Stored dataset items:
──────────────────────────────

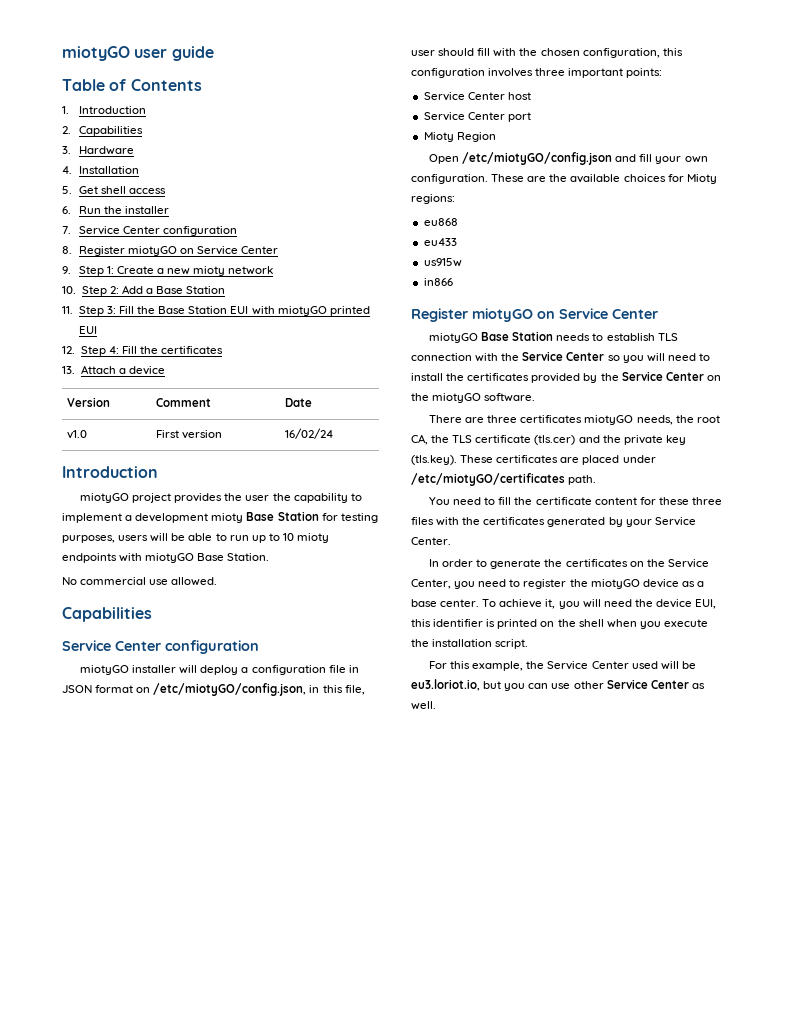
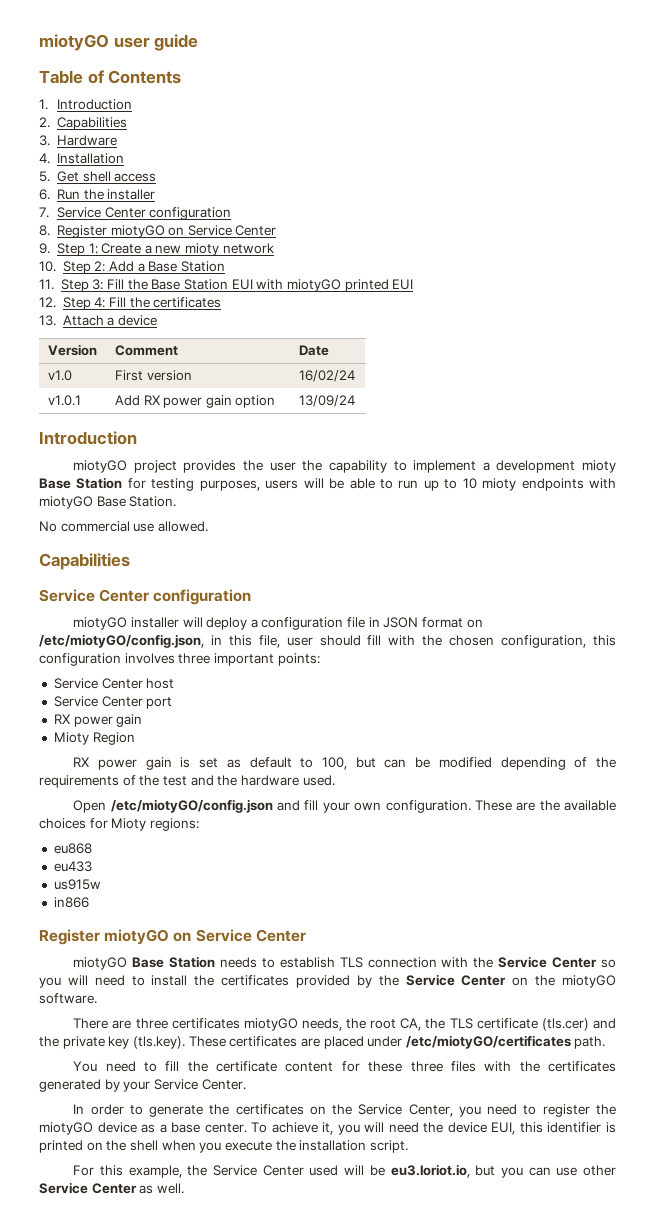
+ v1.0.1 | Add RX power gain option | 13/09/24
  Service Center port
+ RX power gain
+ RX power gain is set as default to 100, but can be modified depending of the requirements of the test and the hardware used.

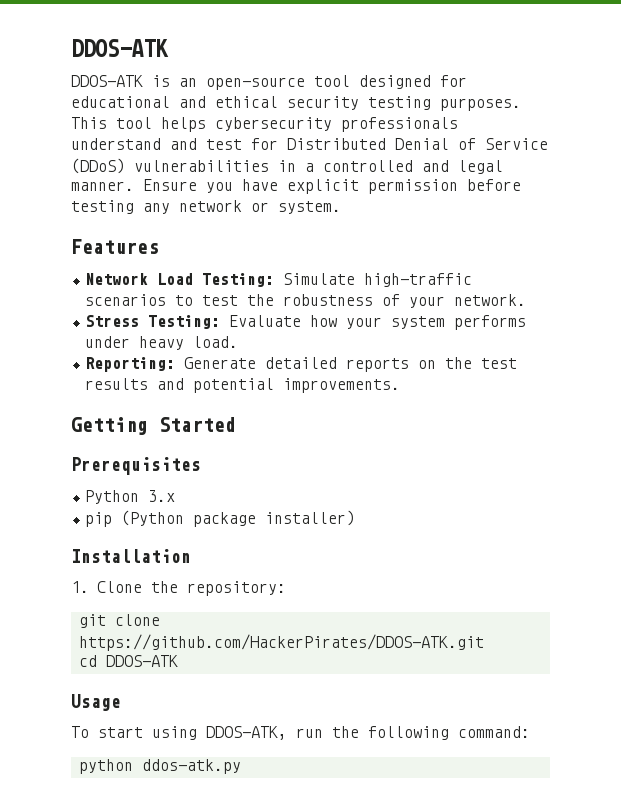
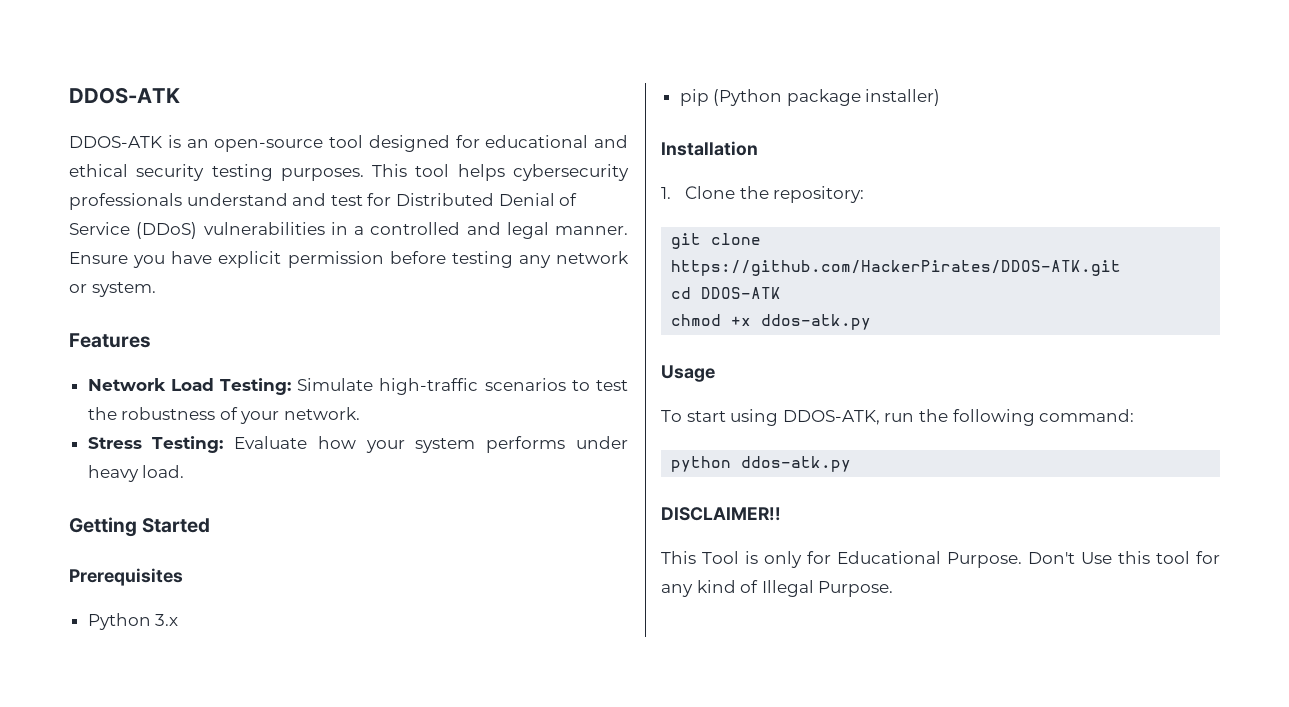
- Reporting: Generate detailed reports on the test results and potential improvements.
+ chmod +x ddos-atk.py
+ DISCLAIMER!!
+ This Tool is only for Educational Purpose. Don't Use this tool for any kind of Illegal Purpose.

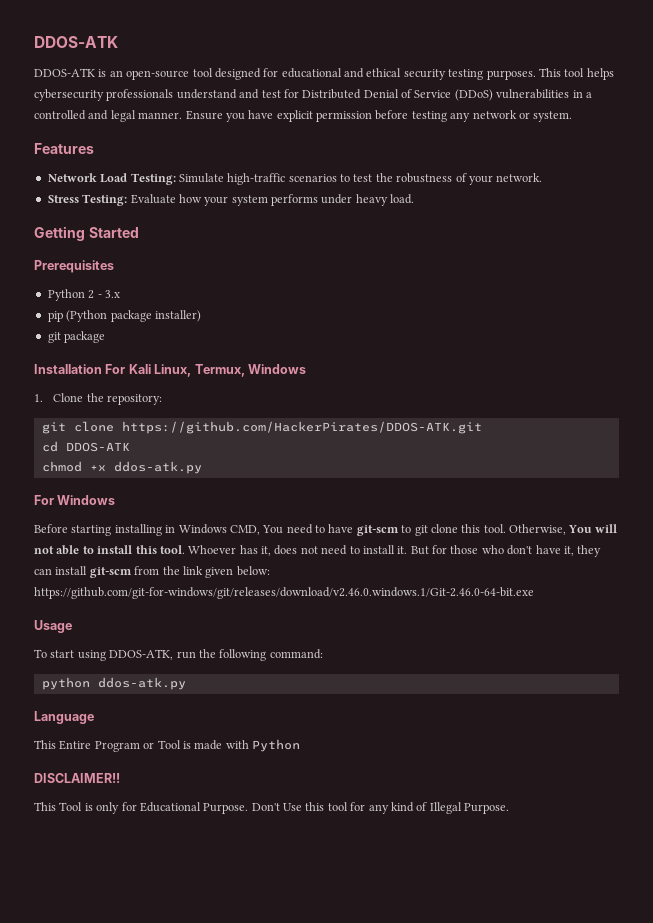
- Python 3.x
+ Python 2 - 3.x
+ git package
- Installation
+ Installation For Kali Linux, Termux, Windows
+ For Windows
+ Before starting installing in Windows CMD, You need to have git-scm to git clone this tool. Otherwise, You will not able to install this tool. Whoever has it, does not need to install it. But for those who don't have it, they can install git-scm from the link given below: https://github.com/git-for-windows/git/releases/download/v2.46.0.windows.1/Git-2.46.0-64-bit.exe
+ Language
+ This Entire Program or Tool is made with Python

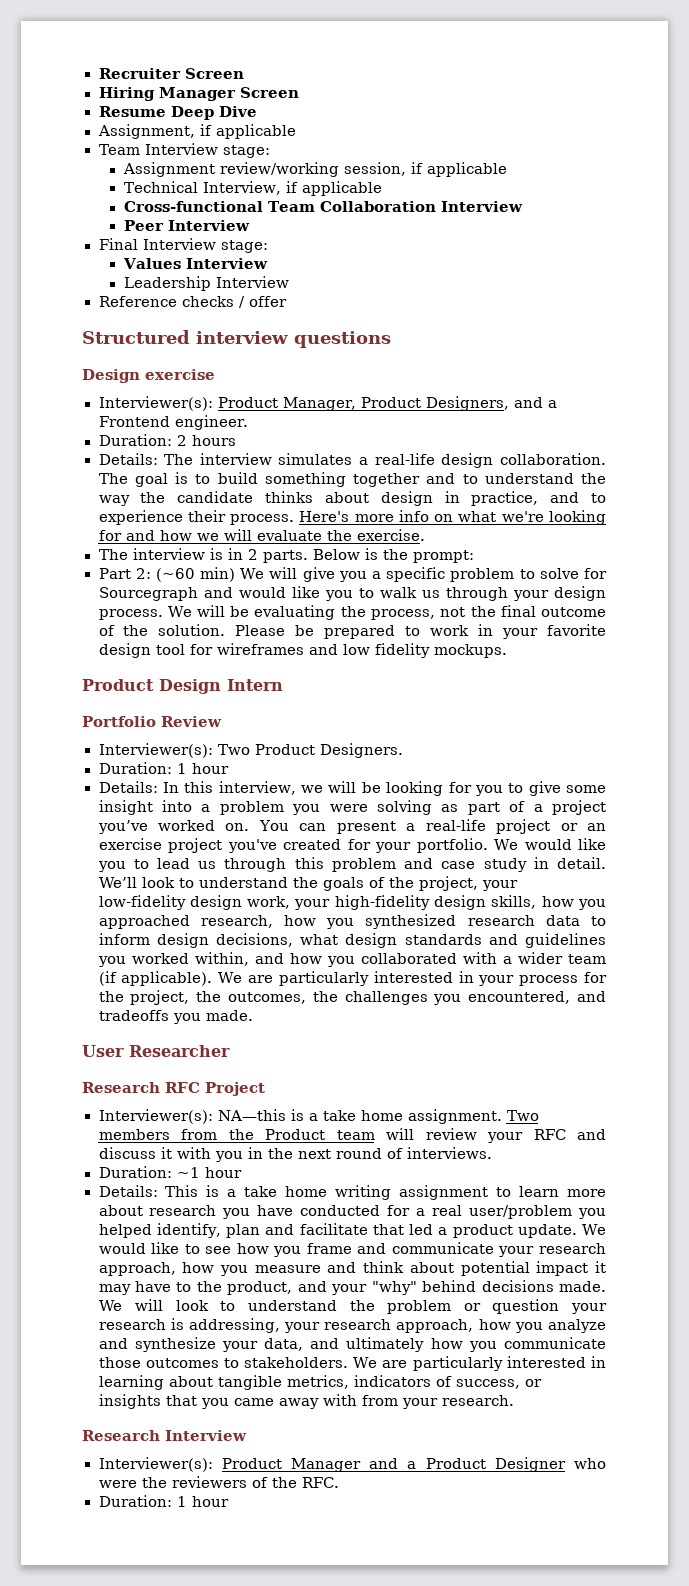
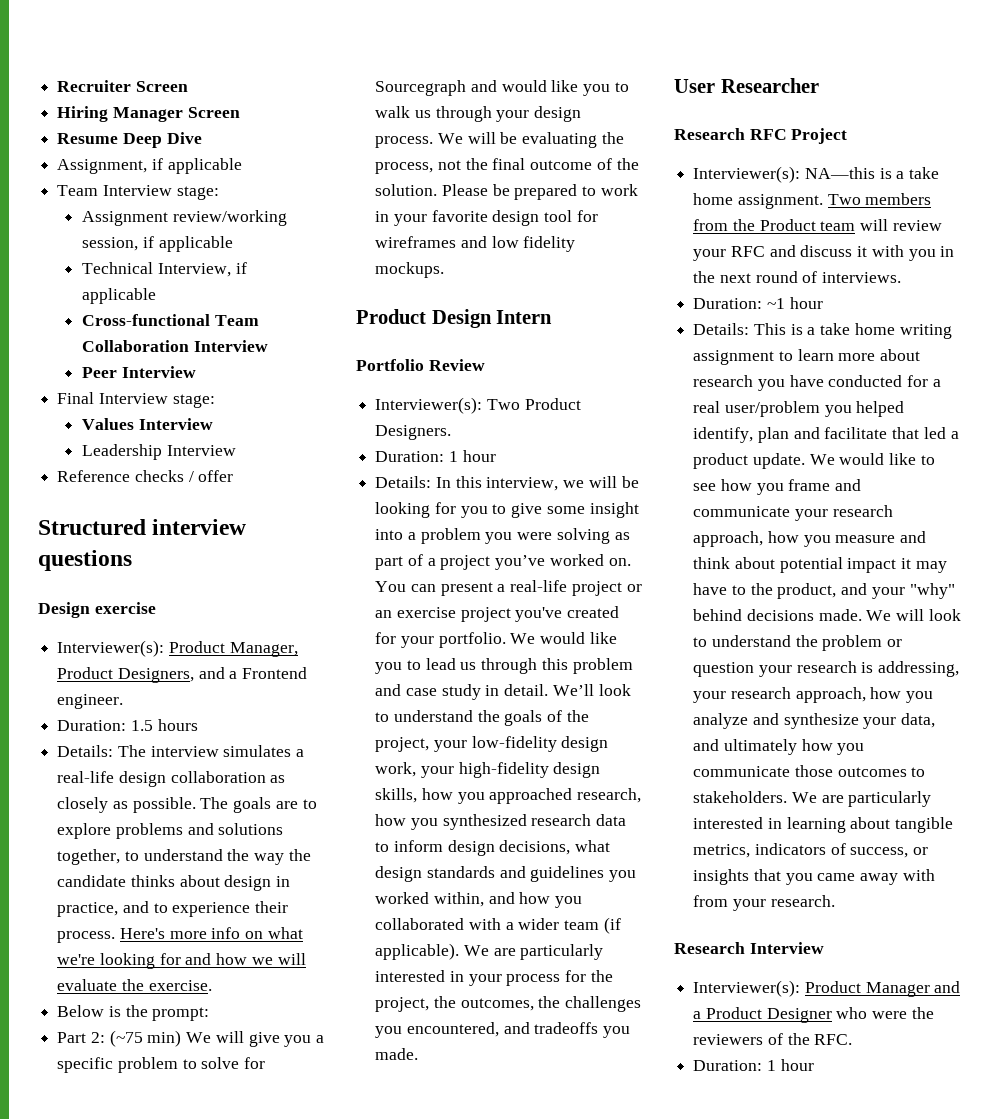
- Duration: 2 hours
+ Duration: 1.5 hours
- Details: The interview simulates a real-life design collaboration. The goal is to build something together and to understand the way the candidate thinks about design in practice, and to experience their process.
+ Details: The interview simulates a real-life design collaboration as closely as possible. The goals are to explore problems and solutions together, to understand the way the candidate thinks about design in practice, and to experience their process.
- The interview is in 2 parts.
- Part 2: (~60 min) We will give you a specific problem to solve for Sourcegraph and would like you to walk us through your design process.
+ Part 2: (~75 min) We will give you a specific problem to solve for Sourcegraph and would like you to walk us through your design process.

──────────────────────────────

WHAT IS EXPECTED:
From the line containing "- Details: The" through the last line of the entries above, print each line exactly as it stands.

OUTPUT OF THE EXERCISE:
- Details: The interview simulates a real-life design collaboration. The goal is to build something together and to understand the way the candidate thinks about design in practice, and to experience their process.
+ Details: The interview simulates a real-life design collaboration as closely as possible. The goals are to explore problems and solutions together, to understand the way the candidate thinks about design in practice, and to experience their process.
- The interview is in 2 parts.
- Part 2: (~60 min) We will give you a specific problem to solve for Sourcegraph and would like you to walk us through your design process.
+ Part 2: (~75 min) We will give you a specific problem to solve for Sourcegraph and would like you to walk us through your design process.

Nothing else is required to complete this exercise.